Quand une date favorable pour leur mariage arrangé fut fixée, Sushen Dang et Keerti Narang étaient loin de penser qu'ils échangeraient leurs vœux à un millier de kilomètres l'un de l'autre et devant près de 16.000 "invités", tous confinés chez eux.
Dans une Inde réputée pour ses mariages mirifiques, le confinement national a porté un coup d'arrêt soudain aux grandes réceptions où se presse la foule et abondent les mets. Mais soucieux de se marier à la date jugée de bon augure par les prêtres, quelques couples optent désormais pour le mariage par vidéoconférence.
"Jamais nous n'aurions imaginé que notre mariage en ligne serait aussi grand", confie à l'AFP Sushen Dang, analyste de données de 26 ans, qui a épousé Keerti Narang sur l'application Zoom le 19 avril.
Leur mariage s'est tenu entre différents domiciles du pays d'Asie du Sud. En turban et tunique traditionnels, le marié s'est connecté depuis la mégapole de Bombay, tandis que sa femme, vêtue d'une tenue rouge et or, était assise avec ses parents dans un salon de Bareli, une ville d'Uttar Pradesh située à 1.200 kilomètres au nord.
Le prêtre hindou, qui dirigeait la cérémonie et chantait les formules religieuses, se tenait pour sa part devant un feu dans sa maison de l'État du Chhattisgarh, dans le centre de l'Inde.
"Une centaine d'invités a rejoint la célébration sur l'application (Zoom, ndlr). Nous avons diffusé en parallèle la cérémonie sur Facebook, qui a été suivie en direct par 16.000 personnes supplémentaires", raconte le nouveau marié.
- 10 millions de mariages -
Il y a bien eu quelques petits incidents techniques: les micros de certaines personnages âgées de la famille ont été activés par erreur, ou des animaux domestiques sont soudain apparus à l'écran. Mais dans l'ensemble l'ambiance festive était au rendez-vous, culminant dans une chorégraphie de danse bollywoodienne effectuée par des cousins de l'autre côté de l'écran.
Le confinement national imposé depuis fin mars pour freiner la propagation du coronavirus dans le pays de 1,3 milliard d'habitants a surgi alors que la haute saison des mariages battait encore son plein. Dans le seul État du Rajasthan (ouest), 23.000 mariages prévus pour coïncider avec le festival hindou Akshaya Tritiya le 26 avril ont ainsi été annulés en raison de la pandémie.
Plus de 10 millions de mariages sont célébrés chaque année en Inde. Un secteur qui génère 40 à 50 milliards de dollars par an dans le pays, selon une estimation du cabinet de conseil KPMG en 2017.
Au chômage forcé, les entreprises du monde du mariage ont vu les commandes s'annuler en cascade et leurs pertes se creuser. Mais certaines, comme le site de rencontres Shaadi.com, ont trouvé un pis-aller.
"Nous nous sommes dit: pourquoi ne pas être les pionniers, et faire passer les mariages en ligne?", raconte Adhish Zaveri, directeur marketing de Shaadi.com, le site qui a arrangé puis organisé le mariage de Sushen Dang et Keerti Narang.
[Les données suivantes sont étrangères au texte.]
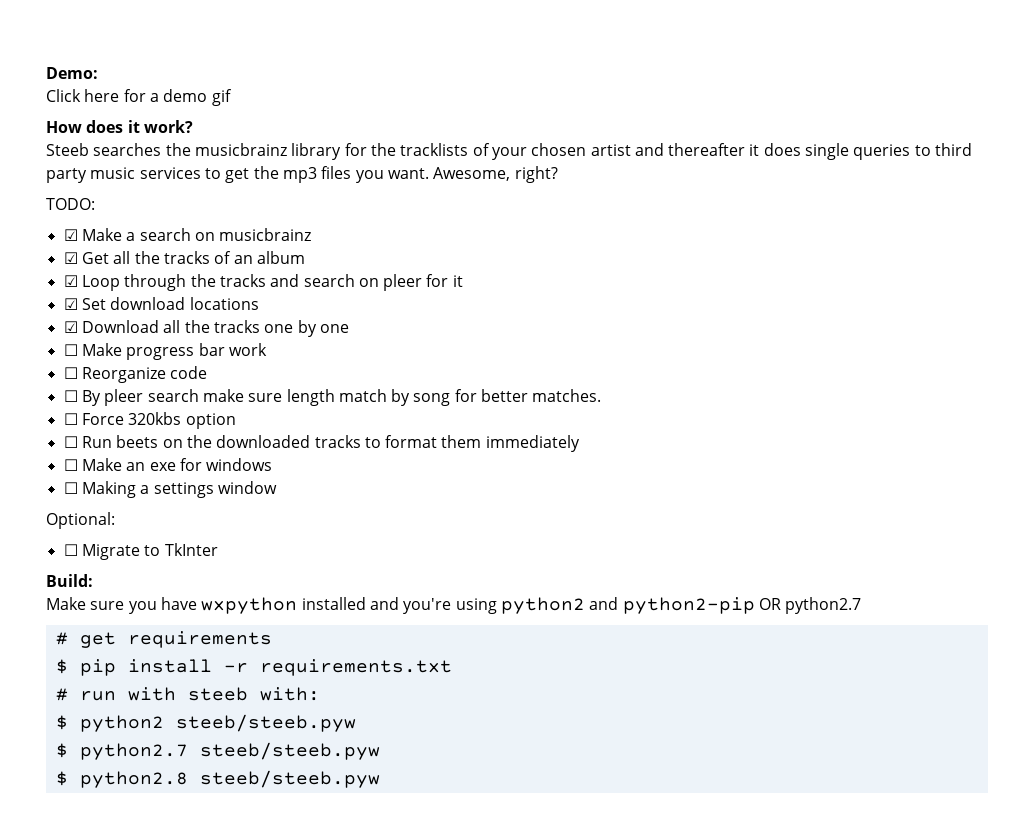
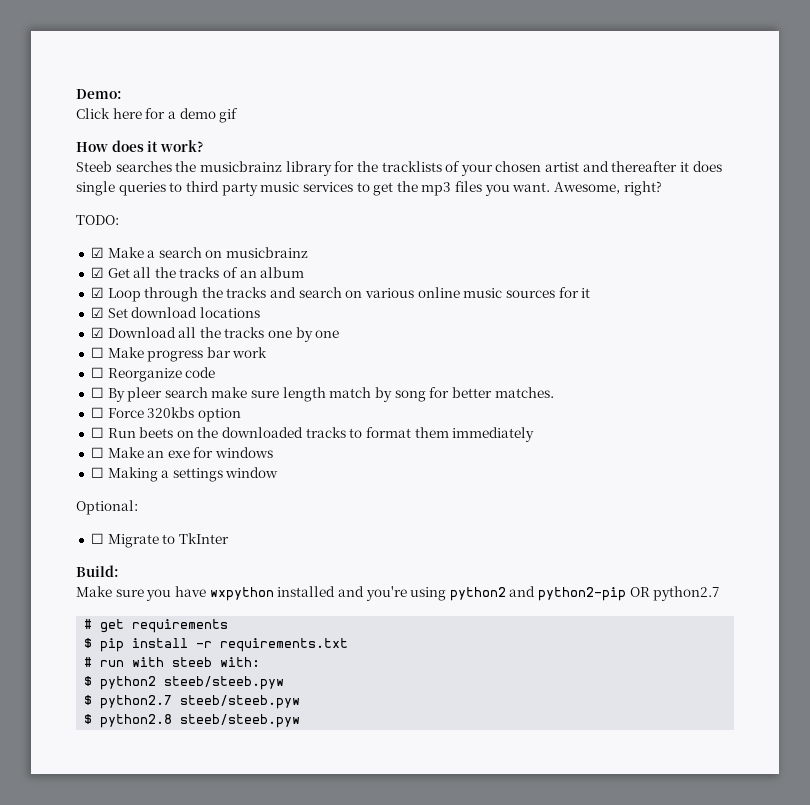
- ☑ Loop through the tracks and search on pleer for it
+ ☑ Loop through the tracks and search on various online music sources for it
"Un mariage est probablement le jour le plus important de la vie de quelqu'un (...) et nous avons réfléchi à la manière de le rendre le plus spécial et proche d'un vrai mariage que possible", dit-il à l'AFP.
- Dimension intimiste -
Les cérémonies en ligne pourraient devenir une option bon marché pour les couples appelés à se marier prochainement, dans un contexte d'incertitude sur la durée et l'évolution de la pandémie, juge-t-il.
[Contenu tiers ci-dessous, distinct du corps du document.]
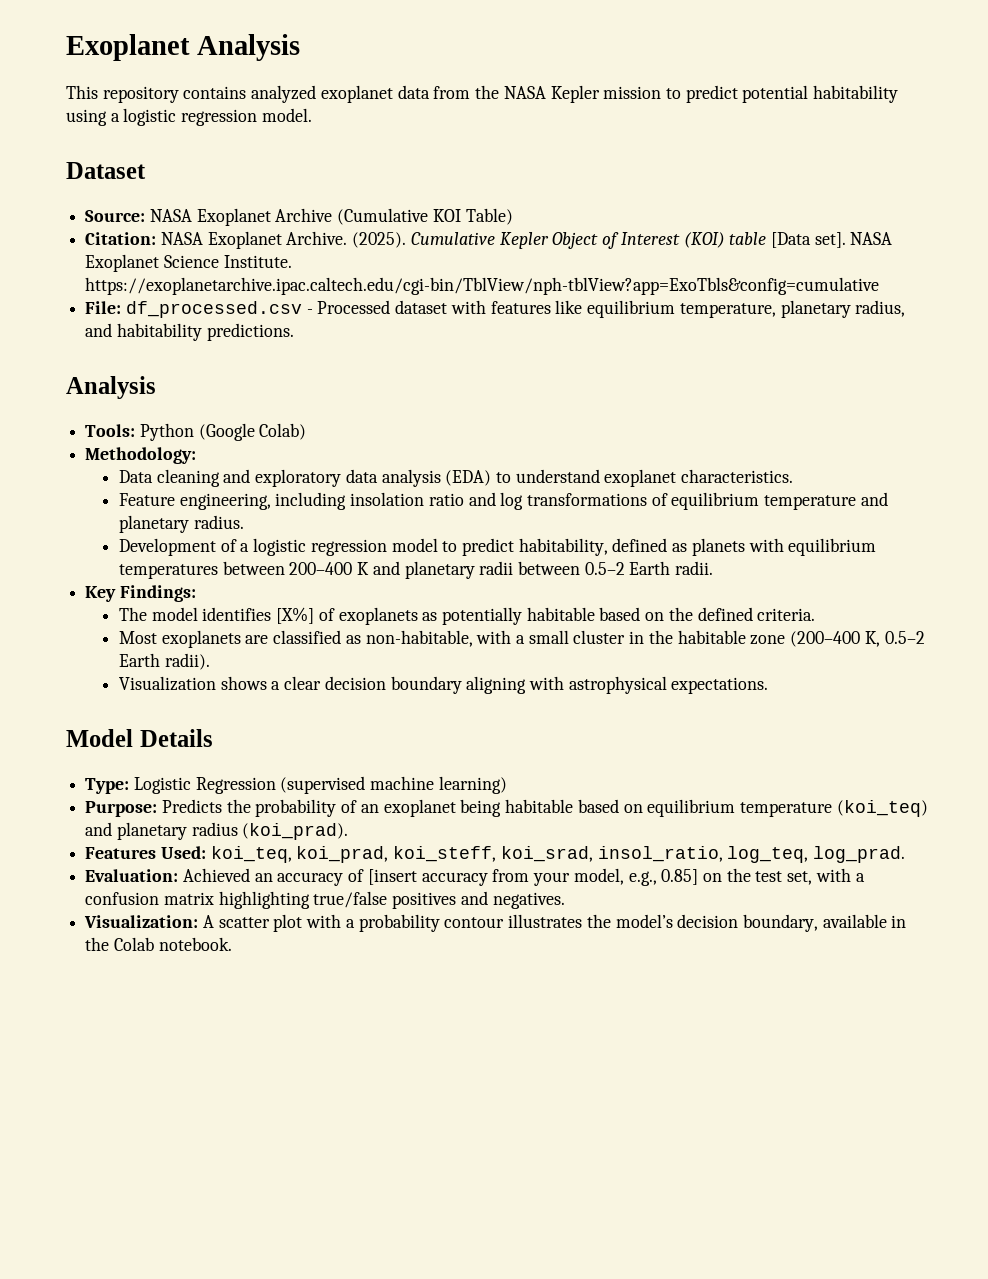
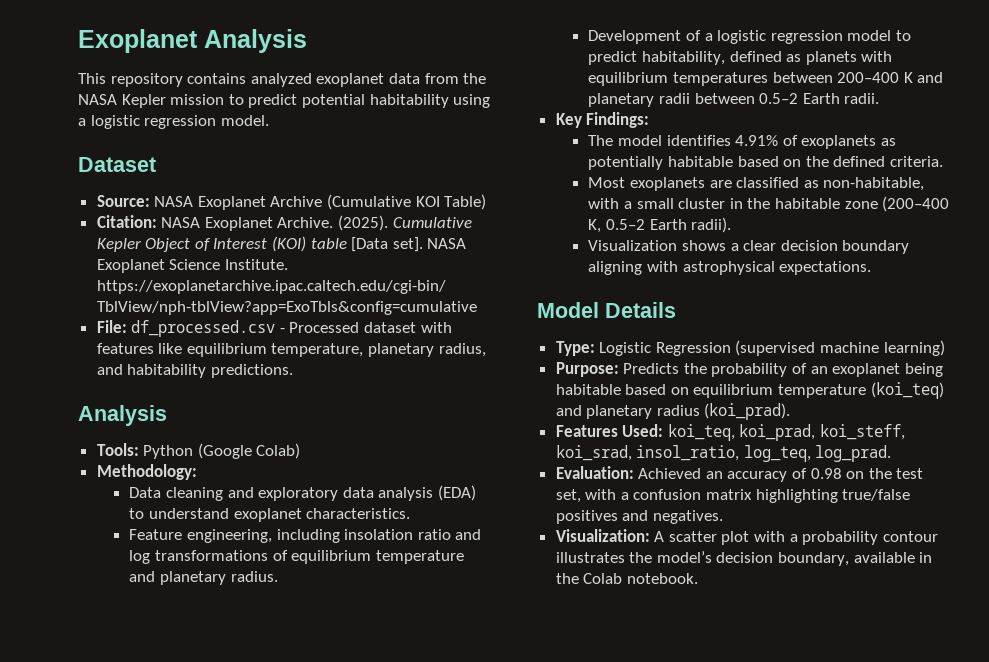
- The model identifies [X%] of exoplanets as potentially habitable based on the defined criteria.
+ The model identifies 4.91% of exoplanets as potentially habitable based on the defined criteria.
- Evaluation: Achieved an accuracy of [insert accuracy from your model, e.g., 0.85] on the test set, with a confusion matrix highlighting true/false positives and negatives.
+ Evaluation: Achieved an accuracy of 0.98 on the test set, with a confusion matrix highlighting true/false positives and negatives.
Shaadi.com a déjà organisé deux mariages par internet et en prépare actuellement une douzaine d'autres. Les couples doivent payer 100.000 roupies pour ce service, bien loin des sommes mirobolantes généralement déboursées pour les mariages en Inde.
Tous les invités reçoivent des identifiants et des mots de passe pour se connecter, afin d'éviter l'irruption d'étrangers dans la vidéoconférence. Pour donner une touche professionnelle à ces cérémonies confinées, des maquilleuses et des expertes de sari sont dépêchées auprès de la mariée. Un chanteur donne de la voix pour égayer les participants.
Kirti Agrawal, qui a épousé son fiancé Avinash Singh Bagri le 14 avril sur leur balcon pendant que leurs familles et amis suivaient en vidéo, apprécie le côté intimiste de ces mariages en ligne. Et se félicite de ce à quoi elle a échappé. "La famille (du marié, ndlr) avait prévu une liste d'invités de 8.000 à 10.000 personnes", indique-t-elle à l'AFP.
"Je n'ai pas avoué que je n'aimais pas trop les gros mariages. Mais lorsque j'ai entendu parler de l'idée du mariage à la maison, j'étais très heureuse".